··· Provided material
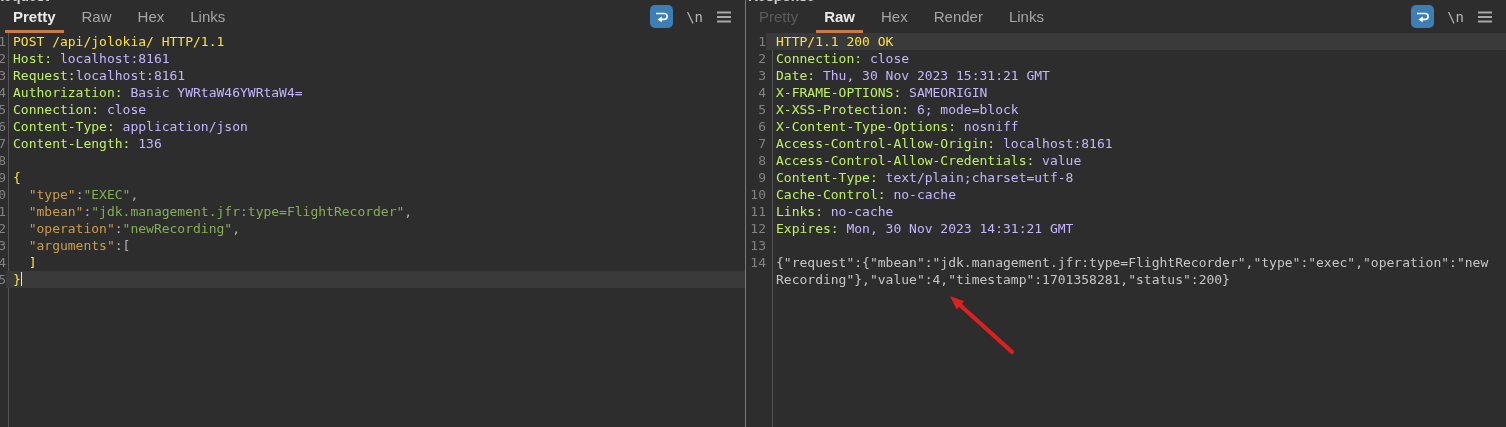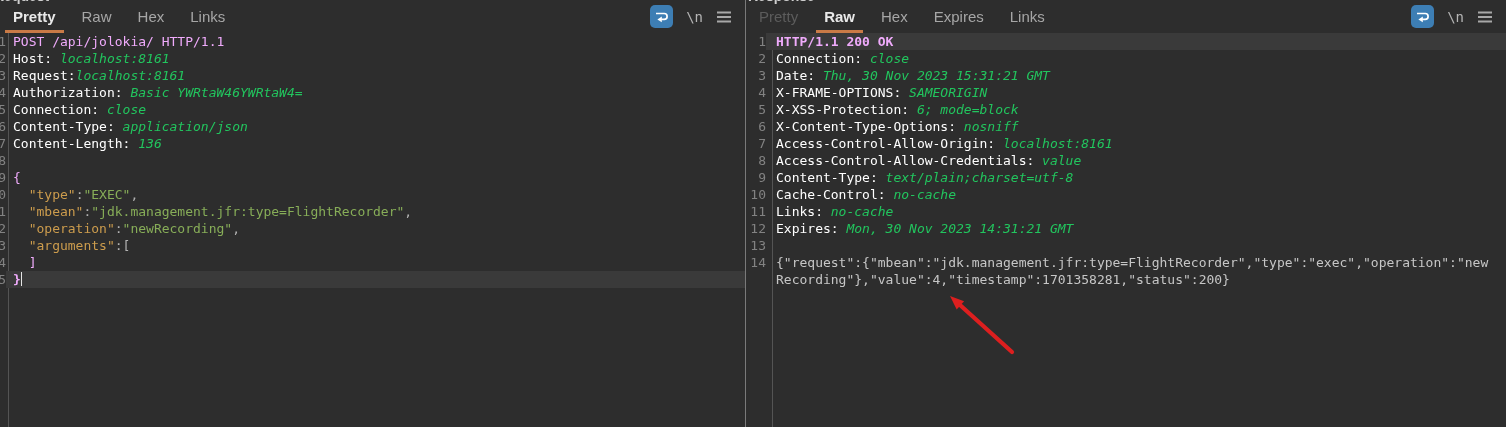--- a/index.html
+++ b/index.html
@@ -132,7 +132,7 @@
             <span>Hex</span>
           </div>
           <div class="tab">
-            <span>Expires</span>
+            <span>Render</span>
           </div>
           <div class="tab">
             <span>Links</span>

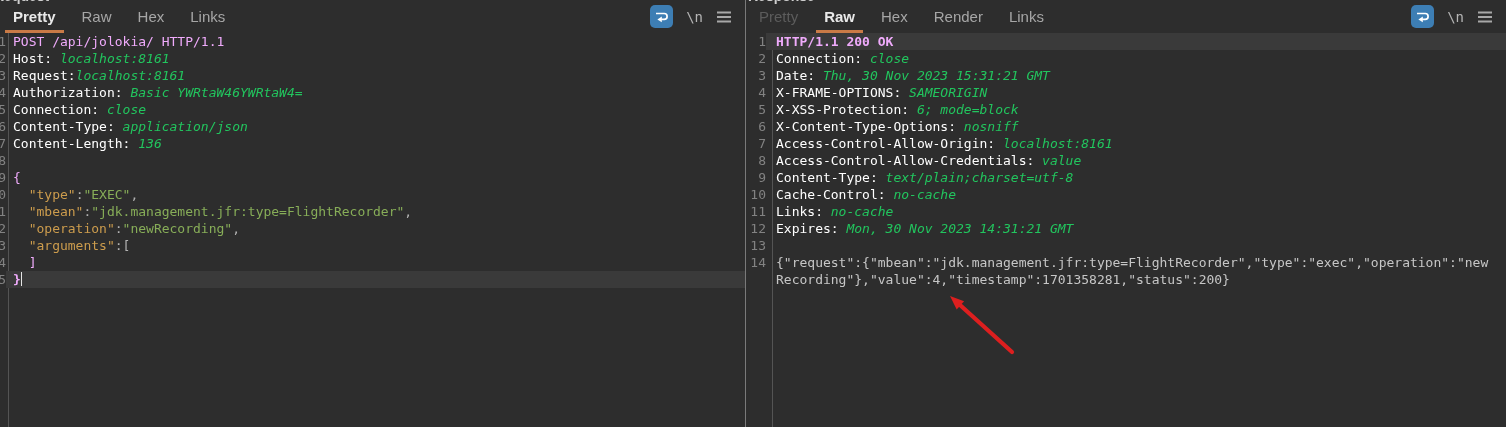--- a/index.html
+++ b/index.html
@@ -45,7 +45,7 @@
 
   .tok-h{color:#ffffff;}
   .tok-v{color:#22c55e;font-style:italic;}
-  .tok-p{color:#f0abfc;}
+  .tok-p{color:#fde047;}
   .tok-k{color:#cc9c4d;}
   .tok-s{color:#87ad58;}
   .tok-pu{color:#b3b3b3;}

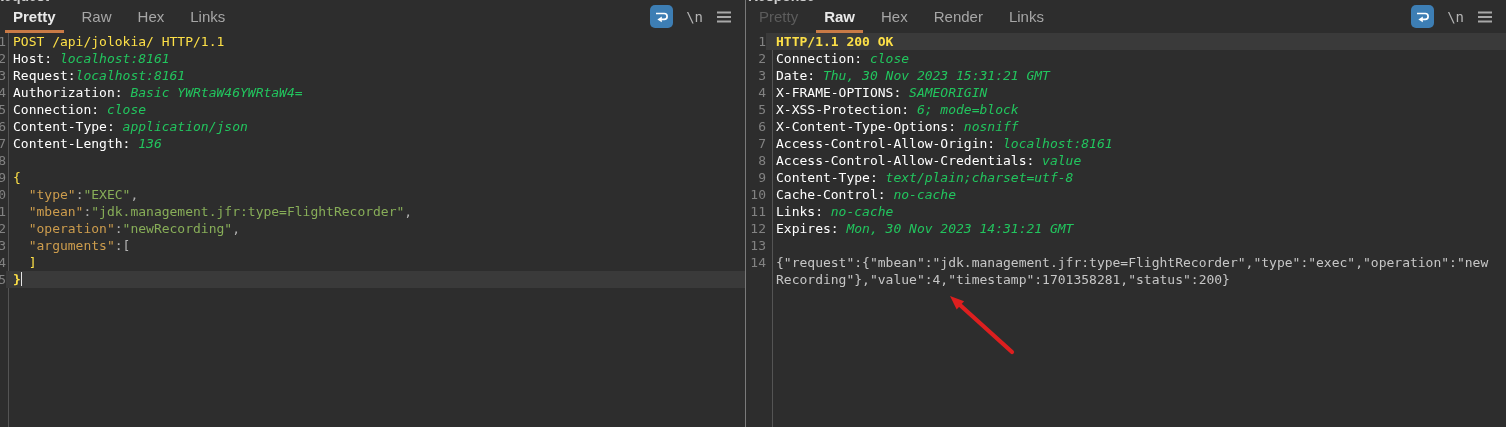--- a/index.html
+++ b/index.html
@@ -40,7 +40,7 @@
   .text{flex:1;}
   .panel-request .text{padding-left:7px;}
   .panel-response .text{padding-left:10px;}
-  .line.hl .text{background:#3a3a3a;font-weight:bold;}
+  .line.hl .text{background:#3a3a3a;}
   .line.wrap .text{white-space:pre-wrap;word-break:break-all;max-width:91.5ch;}
 
   .tok-h{color:#ffffff;}

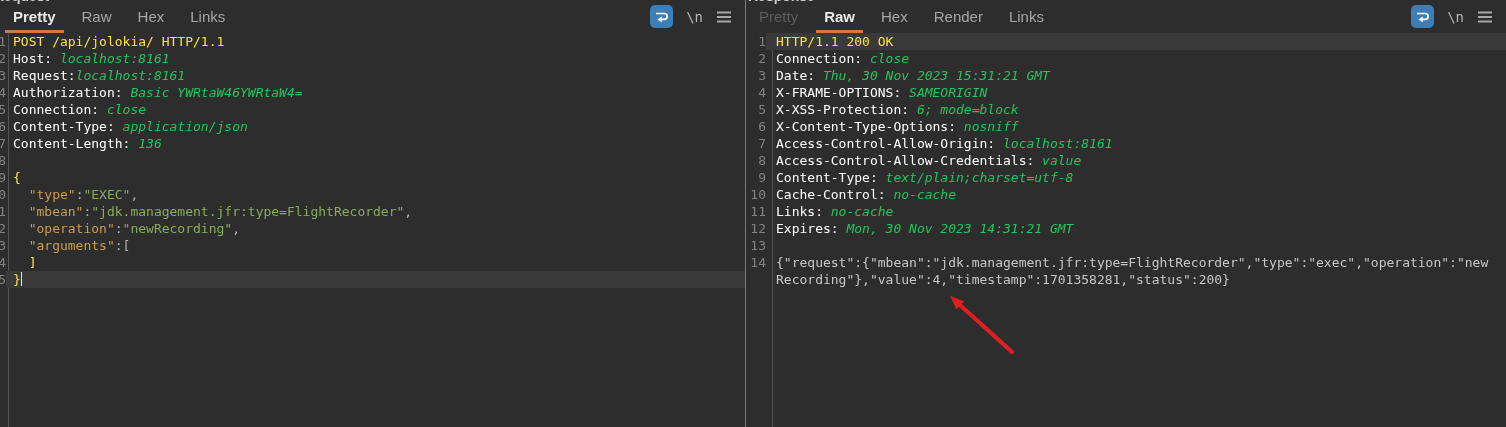--- a/index.html
+++ b/index.html
@@ -43,7 +43,7 @@
   .line.hl .text{background:#3a3a3a;}
   .line.wrap .text{white-space:pre-wrap;word-break:break-all;max-width:91.5ch;}
 
-  .tok-h{color:#ffffff;}
+  .tok-h{color:#bef264;}
   .tok-v{color:#22c55e;font-style:italic;}
   .tok-p{color:#fde047;}
   .tok-k{color:#cc9c4d;}

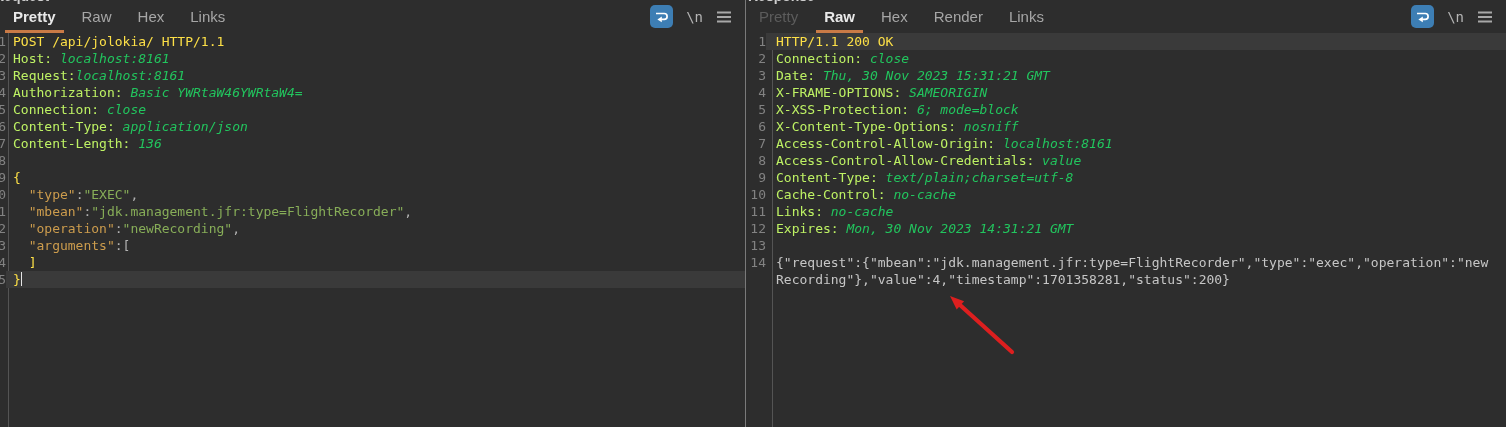--- a/index.html
+++ b/index.html
@@ -44,7 +44,7 @@
   .line.wrap .text{white-space:pre-wrap;word-break:break-all;max-width:91.5ch;}
 
   .tok-h{color:#bef264;}
-  .tok-v{color:#22c55e;font-style:italic;}
+  .tok-v{color:#c4b5fd;}
   .tok-p{color:#fde047;}
   .tok-k{color:#cc9c4d;}
   .tok-s{color:#87ad58;}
······
Work item >>
Review the preceding data and report every line that includes the string "font".

Expected answer >>
   .tok-v{color:#22c55e;font-style:italic;}
-  .line.hl .text{background:#3a3a3a;font-weight:bold;}
   .tok-v{color:#22c55e;font-style:italic;}
-  .tok-v{color:#22c55e;font-style:italic;}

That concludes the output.